Dogs face an assortment of familiar ailments, including allergies, arthritis, diabetes and dementia. But unfortunately for our furry friends, one of the most common canine conditions is cancer, with around 1 in 4 dogs and approximately 1 in 2 older dogs developing the disease, according to the American Veterinary Medical Association.
But a new genetic analysis published in PLOS One delves deeper into canine cancer. It describes the similarities and the differences between three types of canine sarcoma, a common and cancerous soft tissue tumor. According to the researchers, these descriptions could contribute to the creation of new clinical strategies for diagnosing and treating dogs someday in the future.
In the U.S., approximately 95,000 dogs see sarcoma diagnoses a year, and around 20 to 30 percent of those dogs ultimately die due to the cancer. But, despite being a common condition, canine sarcomas continue to challenge doctors. Their various subtypes demand distinct treatment strategies in spite of appearing almost identical to one another.
"The different subtypes of soft tissue sarcomas can look so similar even trained pathologists have trouble distinguishing one from another. Yet it turns out they are not all the same," says Eric Shelden, a study author and professor at Washington State University’s College of Veterinary Medicine, according to a press release. "They are a very diverse group of cancers."
Seeking better strategies for identifying and dealing with the various sarcoma subtypes in dogs, Shelden and a team turned to state-of-the-art genetic sequencing and computational analysis. These techniques allowed for the comparison of the genetic compositions of three common sarcoma subtypes, and they revealed that a single approach to treatment is far from successful across those three variations.
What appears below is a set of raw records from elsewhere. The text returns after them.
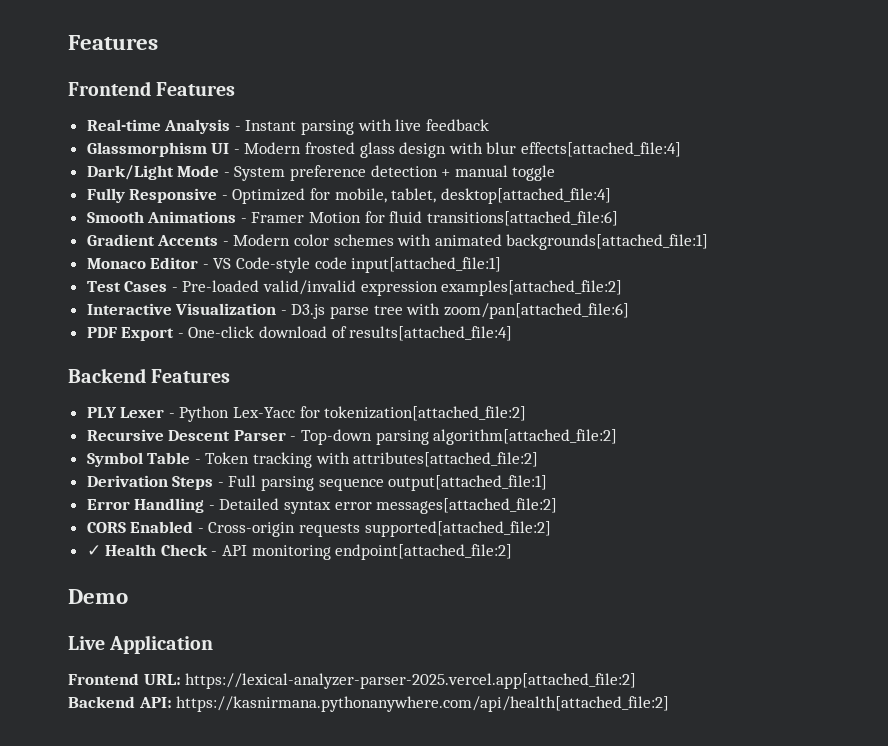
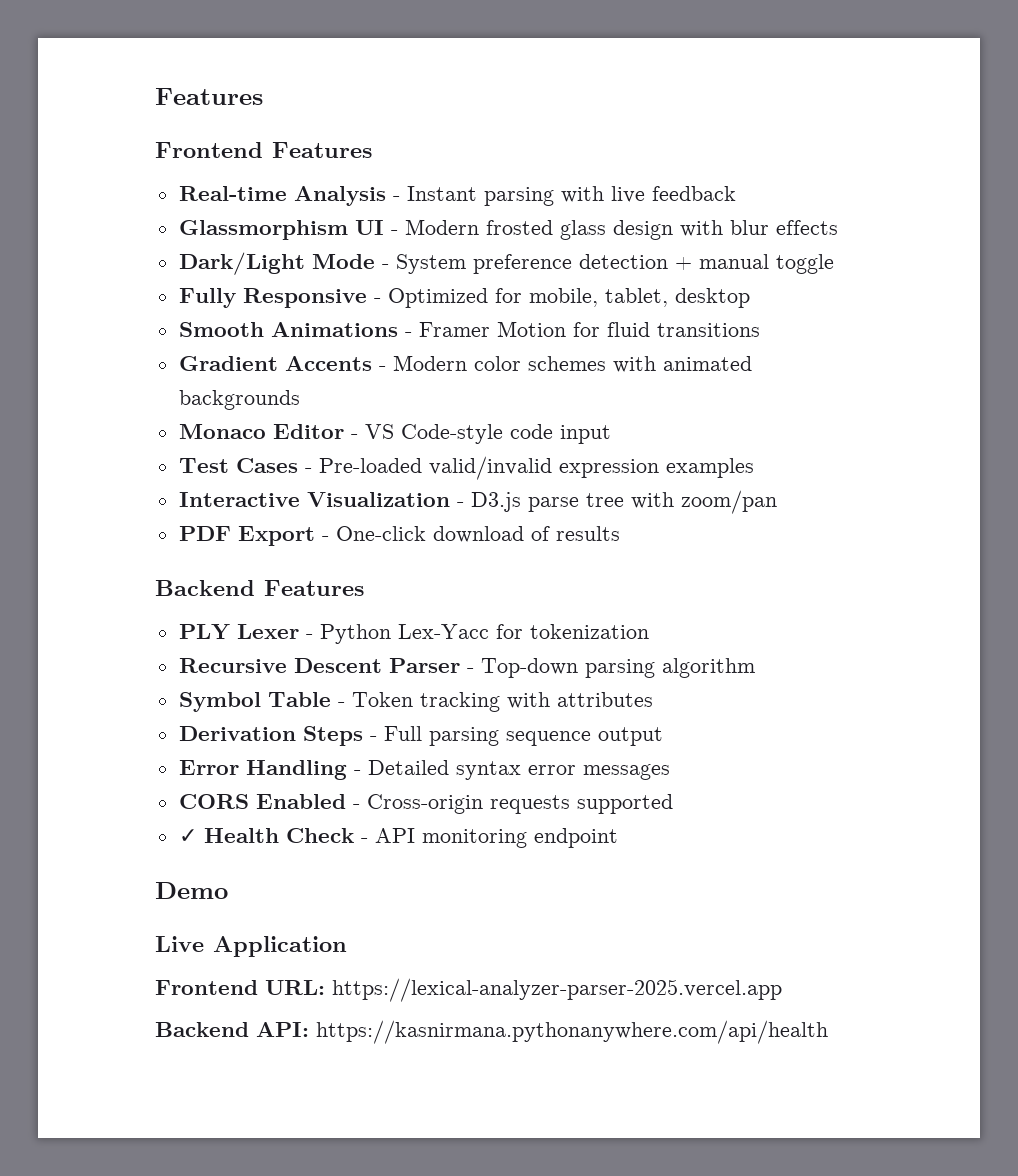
- Glassmorphism UI - Modern frosted glass design with blur effects[attached_file:4]
+ Glassmorphism UI - Modern frosted glass design with blur effects
- Fully Responsive - Optimized for mobile, tablet, desktop[attached_file:4]
+ Fully Responsive - Optimized for mobile, tablet, desktop
- Smooth Animations - Framer Motion for fluid transitions[attached_file:6]
+ Smooth Animations - Framer Motion for fluid transitions
- Gradient Accents - Modern color schemes with animated backgrounds[attached_file:1]
+ Gradient Accents - Modern color schemes with animated backgrounds
- Monaco Editor - VS Code-style code input[attached_file:1]
+ Monaco Editor - VS Code-style code input
- Test Cases - Pre-loaded valid/invalid expression examples[attached_file:2]
+ Test Cases - Pre-loaded valid/invalid expression examples
- Interactive Visualization - D3.js parse tree with zoom/pan[attached_file:6]
+ Interactive Visualization - D3.js parse tree with zoom/pan
- PDF Export - One-click download of results[attached_file:4]
+ PDF Export - One-click download of results
- PLY Lexer - Python Lex-Yacc for tokenization[attached_file:2]
+ PLY Lexer - Python Lex-Yacc for tokenization
- Recursive Descent Parser - Top-down parsing algorithm[attached_file:2]
+ Recursive Descent Parser - Top-down parsing algorithm
- Symbol Table - Token tracking with attributes[attached_file:2]
+ Symbol Table - Token tracking with attributes
- Derivation Steps - Full parsing sequence output[attached_file:1]
+ Derivation Steps - Full parsing sequence output
- Error Handling - Detailed syntax error messages[attached_file:2]
+ Error Handling - Detailed syntax error messages
- CORS Enabled - Cross-origin requests supported[attached_file:2]
+ CORS Enabled - Cross-origin requests supported
- ✓ Health Check - API monitoring endpoint[attached_file:2]
+ ✓ Health Check - API monitoring endpoint
- Frontend URL: https://lexical-analyzer-parser-2025.vercel.app[attached_file:2]
+ Frontend URL: https://lexical-analyzer-parser-2025.vercel.app
- Backend API: https://kasnirmana.pythonanywhere.com/api/health[attached_file:2]
+ Backend API: https://kasnirmana.pythonanywhere.com/api/health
"From a clinical standpoint, the findings of this study hint that perhaps our view of this tumor type should change, and we should be looking to make better distinctions among the various subtypes, ultimately with the goal of better defining treatment and prognosis," concludes Rance Sellon, another author of the analysis and professor at Washington State University’s College of Veterinary Medicine, in a press release.
Future Treatments for Canine Companions
Previous studies started the genetic analysis of soft tissue sarcomas. But this study implemented genetic sequencing to fully compare and contrast between three different subtypes for the first time.
"We looked at thousands of genes and their expression patterns at once, and then we tried to unravel computationally whether there are differences between the different tumor types, and there are," Shelden says in a press release. "While it will probably take some years before the effect of this study is actually felt in a clinical setting, the hope is that this will make people realize that you shouldn’t just treat these tumors similarly."
At the moment, the typical treatment for all canine sarcoma subtypes attempts to remove the tumors and stop their spread through surgery and radiation therapy. More than merely invasive, these treatments are also unreliable, and recurrence remains a common concern.
As a result, the researchers assert that different forms of drug therapies may one day become the best solution for treating the various sarcoma subtypes, although additional analyses must first confirm the distinctions between the subtypes and solidify which drugs and dosages would be best suited for the task of treatment.